Successful company founders need to know what they are good at and what should be left to more experienced managers, argues Clarity’s Fran Minogue
The Wilkinson family was recently criticised following the collapse of Wilko and the loss of 12,000 jobs.
An external chief executive had been appointed after a long gap, but one could argue this was too late and there was a lot of churn at the top, leading to uncertainty and a lack of a consistent vision and direction.
Was this caused by the family continuing to have too much say in how the business was run? And is it true of other companies where founders bring in experienced leadership but then tie their hands or meddle in decision making?
“Chrissie Rucker embodies the essence of The White Company but decided to focus on areas where she can add value and bring in other leaders to drive the commercial agenda”
Anita Roddick dreamed of having 10 shops and running the business from her kitchen table. The Body Shop went on to float and open 1,600 stores around the world – owned and franchised. Although some professional management was hired, I think it’s fair to say the company never lived up to expectations as a public company and, having grown to over 2,000 shops, was ultimately sold to L’Oreal in 2006 and then to Natura with 3,000 stores in 2017 and it’s back on the block again six years later.
Julian Dunkerton initially had great success with the Superdry brand – worn by celebrities and coveted by the consumer. Again the lure of public markets – and the wealth opportunity – was too great to resist and an IPO took place in 2010. A formal board was constituted, which subsequently decided that he was not the best person to run a Plc and one of the non-execs, Euan Sutherland, took over. A very public battle for control ensued, which Dunkerton won by a slim margin, and for the last four years he has been back in charge – but performance has continued to deteriorate and the business now has liquidity issues.

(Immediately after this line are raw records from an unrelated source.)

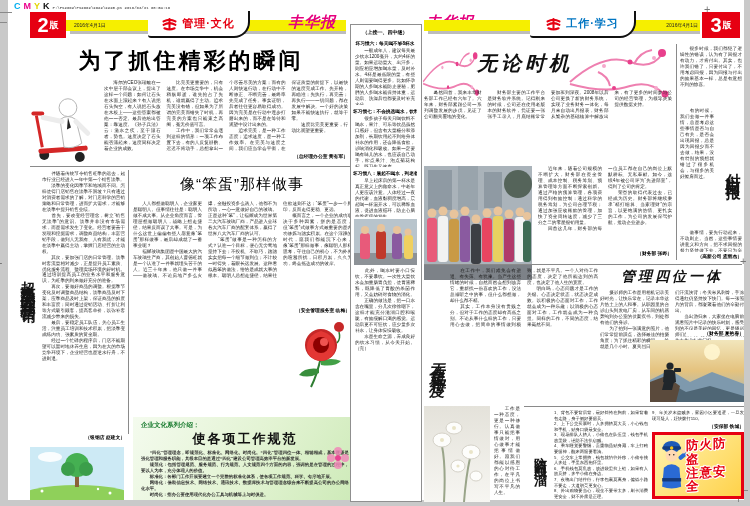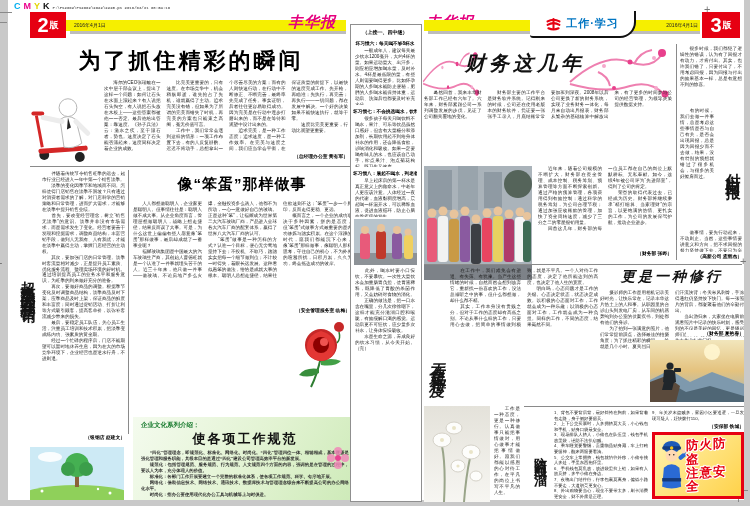"管理·文化" div.abs { html: none -> <div> <svg> <g> <path></path> <path></path> <path></path> <path></path> </g> </svg> <span>管理·文化</span> </div> }
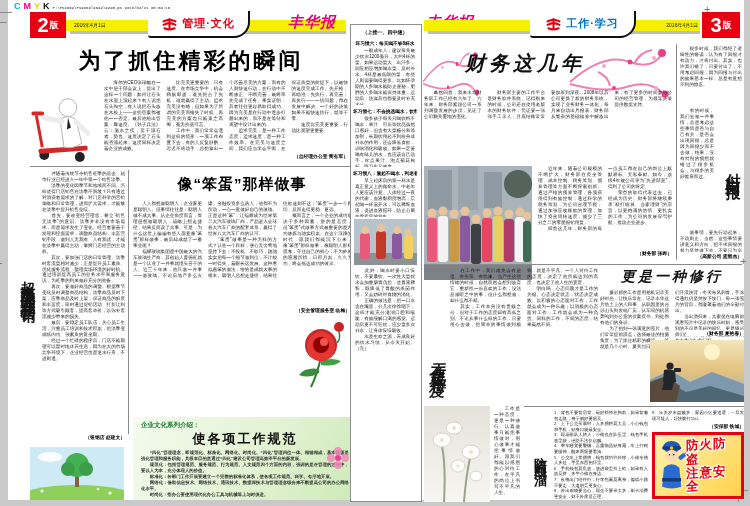"财务这几年" div.abs { text: 财务这几年 -> 无论时机 }
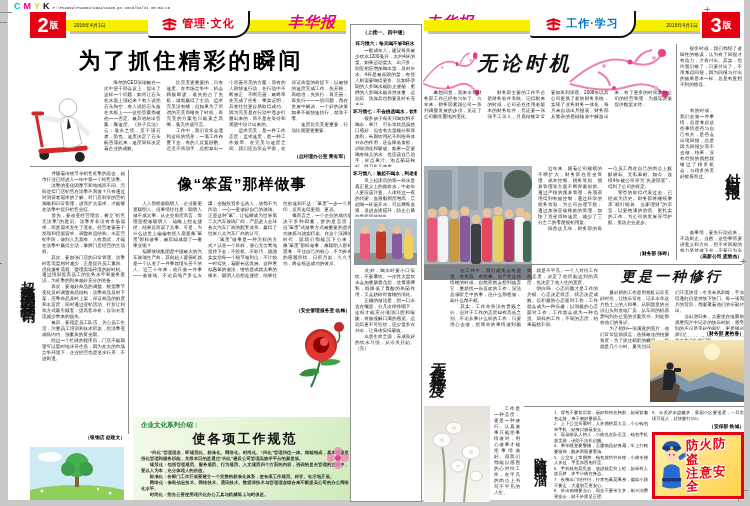"像“笨蛋”那样做事" .hl-mid { font-weight: 700 -> 400 }
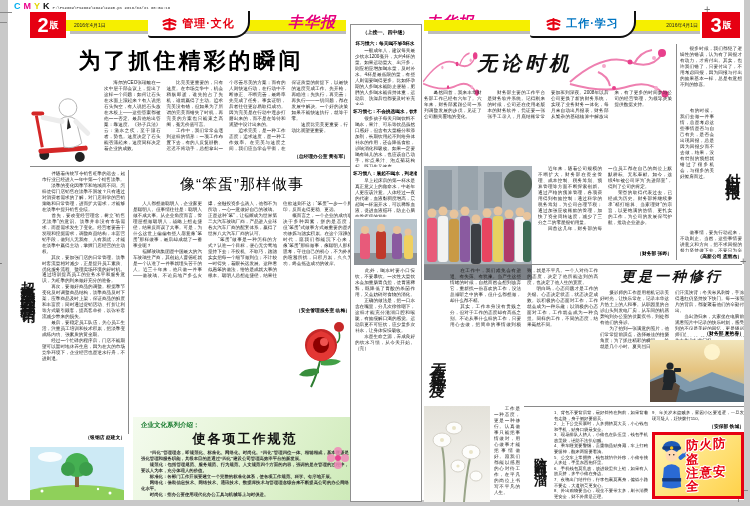"更是一种修行" div.abs { text: 更是一种修行 -> 管理四位一体 }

Matt Moulding is another high-profile founder/chief executive who enjoyed the financial windfall of flotation, but not the scrutiny or accountability. He firmly believes he is the best person to run the company, despite a slump in revenues and profit. A relatively new, heavyweight chair and board failed to persuade him that buying City AM was at best non-core and at worst a folly.
Fill the skill gap
Other founders have decided early on what they are good at and what should be left to more experienced managers.
Chrissie Rucker, as founder of The White Company, embodies the essence of the brand, collaborates with creative teams and is certainly the face of the brand in marketing activity.
But she decided long ago to focus on areas where she can add value and bring in other leaders to drive the commercial agenda. Chief executive Mary Homer has been in place for six years and has continued to deliver strong year-on-year increases in sales and profit.
“I concentrate on the product and ensure it remains true to our brand values and then look for leaders who can fill my skill gaps and take the company to the next stage of growth,” says Drucker.
Peter Williams, former senior independent director at Asos and ex-chair of both Boohoo and Superdry, believes founders do a fantastic job in “creating something from nothing” but eventually “run out of road” and lack the experience to establish a professional structure. “They should be praised for creating the brand but ultimately need to hand over the reins to a different set of leaders to take it to the next stage,” he says.
“Founders who survive and thrive over the long term tend to focus on the creative side, working in harmony with strong commercial and financial leaders”
Ben Francis founded Gymshark in 2012 and acted as chief executive until 2015. Over the next six years, he worked across all the key consumer-facing functions including brand, marketing and product. In his own words, he was “free to fail without consequence” while he learned to broaden his leadership skills. He then took the reins again in 2021.
That humility and self-awareness are part of what makes him such an inspirational leader as well as an incredibly successful entrepreneur – a rare combination.
Is he the exception that proves the rule?
Christian Owens, founder of fintech firm Paddle, stepped down as chief executive to become executive chair earlier this year. He recently said: “This is my first actual job. I’ve learnt everything that I’ve learnt about running this business while running the business. What I do know is that I don’t enjoy risk, compliance and governance meetings. I get that they’re important but I don’t love them. I also don’t particularly enjoy the annual budget cycle.”
Founders rarely make effective chief executives and those who survive and thrive over the long term tend to focus on the creative side, working in harmony with strong commercial and financial leaders.